How to Keep a Love for Books Alive as Kids Learn to Read
March is reading month and in honor of the Share a Story - Shape a Future, I wanted to share our story of how our kids learned to read.
In our home, helping the kids learn to read was what we called 'a full contact sport'.
Continuous encouragement (and honestly, even some arguing).
It was not an easy task.
Both of our kids have always loved books but let me tell you, learning to read can be challenging for kids!
When our kids were young, they enjoyed listening to books, and they loved to look at books, and they even played with books --
But when it came time to learn how to read, our kids did NOT like books (at least for a while they didn't).
As parents, my husband and I learned A LOT during this whole process.
At times, it was very frustrating.
And yes, we dreaded reading homework on many nights. But we also came up with a few great strategies and ideas for keeping the 'book love' alive while learning to read.
Our kids had some great ideas and we listened to those ideas - that's one of the keys!
So, if you have kids who are starting to read -- here's what we learned:
Exercise Before You Read
One of our biggest challenges was trying to get the kids to sit still and work on their sight words and pronunciation. After a long day of sitting in school, the last thing they wanted to do was to sit down and read a book.
So, we made sure to give them some outdoor time before we sat down to practice. On bad weather days, we let them go a little crazy in the house. Anything to burn off a little energy so they would WANT to sit down.
Let Kids Choose the Books
When the easy reader or 'baggie books' started coming home from school, we noticed that both of our kids were not interested in the types of books they were bringing home.
If you've ever read an early reader/level reader type of book, they really don't have much of a plot.
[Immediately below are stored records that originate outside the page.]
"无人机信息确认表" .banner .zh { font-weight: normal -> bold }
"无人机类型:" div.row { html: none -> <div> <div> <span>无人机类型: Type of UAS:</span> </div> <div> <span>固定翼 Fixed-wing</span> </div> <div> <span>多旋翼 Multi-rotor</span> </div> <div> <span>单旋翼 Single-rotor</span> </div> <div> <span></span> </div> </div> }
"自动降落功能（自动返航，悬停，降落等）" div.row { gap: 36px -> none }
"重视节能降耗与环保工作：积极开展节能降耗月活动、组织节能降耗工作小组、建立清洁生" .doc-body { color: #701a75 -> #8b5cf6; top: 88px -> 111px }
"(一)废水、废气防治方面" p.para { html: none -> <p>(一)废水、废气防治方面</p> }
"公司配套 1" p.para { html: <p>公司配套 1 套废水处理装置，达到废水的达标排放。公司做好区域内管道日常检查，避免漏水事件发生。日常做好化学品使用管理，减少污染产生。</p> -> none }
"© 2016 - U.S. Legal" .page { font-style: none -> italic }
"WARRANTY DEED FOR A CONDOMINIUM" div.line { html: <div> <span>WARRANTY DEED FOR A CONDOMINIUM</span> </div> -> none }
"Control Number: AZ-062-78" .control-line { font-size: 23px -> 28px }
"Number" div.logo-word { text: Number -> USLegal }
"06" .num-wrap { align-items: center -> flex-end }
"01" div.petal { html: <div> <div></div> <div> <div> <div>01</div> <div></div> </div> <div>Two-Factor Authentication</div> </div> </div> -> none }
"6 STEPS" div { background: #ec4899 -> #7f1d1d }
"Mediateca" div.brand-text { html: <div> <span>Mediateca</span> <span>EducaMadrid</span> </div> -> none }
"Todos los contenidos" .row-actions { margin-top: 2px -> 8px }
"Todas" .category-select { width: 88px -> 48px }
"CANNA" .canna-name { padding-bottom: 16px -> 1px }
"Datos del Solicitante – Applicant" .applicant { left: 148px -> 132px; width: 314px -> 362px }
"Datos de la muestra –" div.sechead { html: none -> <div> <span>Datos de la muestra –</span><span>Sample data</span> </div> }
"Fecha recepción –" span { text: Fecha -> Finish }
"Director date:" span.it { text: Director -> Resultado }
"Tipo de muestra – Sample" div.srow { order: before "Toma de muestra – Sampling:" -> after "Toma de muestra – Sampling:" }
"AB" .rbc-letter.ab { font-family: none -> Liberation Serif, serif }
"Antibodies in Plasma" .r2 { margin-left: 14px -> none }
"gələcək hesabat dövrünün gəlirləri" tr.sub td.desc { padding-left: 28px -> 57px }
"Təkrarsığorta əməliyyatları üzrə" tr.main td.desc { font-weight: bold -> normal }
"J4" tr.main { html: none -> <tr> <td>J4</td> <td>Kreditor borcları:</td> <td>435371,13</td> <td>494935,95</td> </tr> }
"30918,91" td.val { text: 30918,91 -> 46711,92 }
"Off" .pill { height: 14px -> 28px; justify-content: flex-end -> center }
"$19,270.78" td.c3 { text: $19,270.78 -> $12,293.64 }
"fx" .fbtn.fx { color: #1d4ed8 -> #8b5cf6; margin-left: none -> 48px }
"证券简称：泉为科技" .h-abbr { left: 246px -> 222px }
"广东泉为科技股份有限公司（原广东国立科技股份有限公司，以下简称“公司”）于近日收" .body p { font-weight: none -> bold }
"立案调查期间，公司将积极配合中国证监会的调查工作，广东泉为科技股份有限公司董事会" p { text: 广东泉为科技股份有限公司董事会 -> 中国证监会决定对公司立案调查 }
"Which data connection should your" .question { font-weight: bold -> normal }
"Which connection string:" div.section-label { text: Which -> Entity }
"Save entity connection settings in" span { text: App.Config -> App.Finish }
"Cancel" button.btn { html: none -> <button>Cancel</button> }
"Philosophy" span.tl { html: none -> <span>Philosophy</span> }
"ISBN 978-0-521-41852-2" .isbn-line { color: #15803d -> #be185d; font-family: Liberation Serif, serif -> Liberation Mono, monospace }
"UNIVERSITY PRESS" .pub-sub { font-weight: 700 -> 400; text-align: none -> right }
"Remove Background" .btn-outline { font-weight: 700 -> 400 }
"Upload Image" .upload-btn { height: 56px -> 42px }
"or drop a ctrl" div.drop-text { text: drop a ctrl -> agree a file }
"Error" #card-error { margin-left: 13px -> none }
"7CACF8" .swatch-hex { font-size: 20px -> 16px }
They are designed to teach kids new words.
And that's where part of the problem lies.
Kids who love books know that a good book has a plot - it engages them. These books were not engaging.
So, we met with the teacher. And then we met with the librarian. We learned that there were other genres of books available at the school (just not in their classroom). And we arranged for the kids to choose some of the books that were coming home for practice.
Both of our kids really enjoyed non-fiction books and mystery stories - they would much rather read about animal facts or solve clues in short sentences than "See Dick Run" type of stories.
Talk to your child's teacher and ask them what types of books are available. Some kids enjoy non-fiction, others may want to read books that have certain illustrations. If the kids have some involvement in choosing the book, they are more likely to want to practice.
Read Along with Them
The other task that seemed very daunting to our kids was 'reading a whole book'. It took a loooong time to get through those 12 pages (even with only one sentence on each page).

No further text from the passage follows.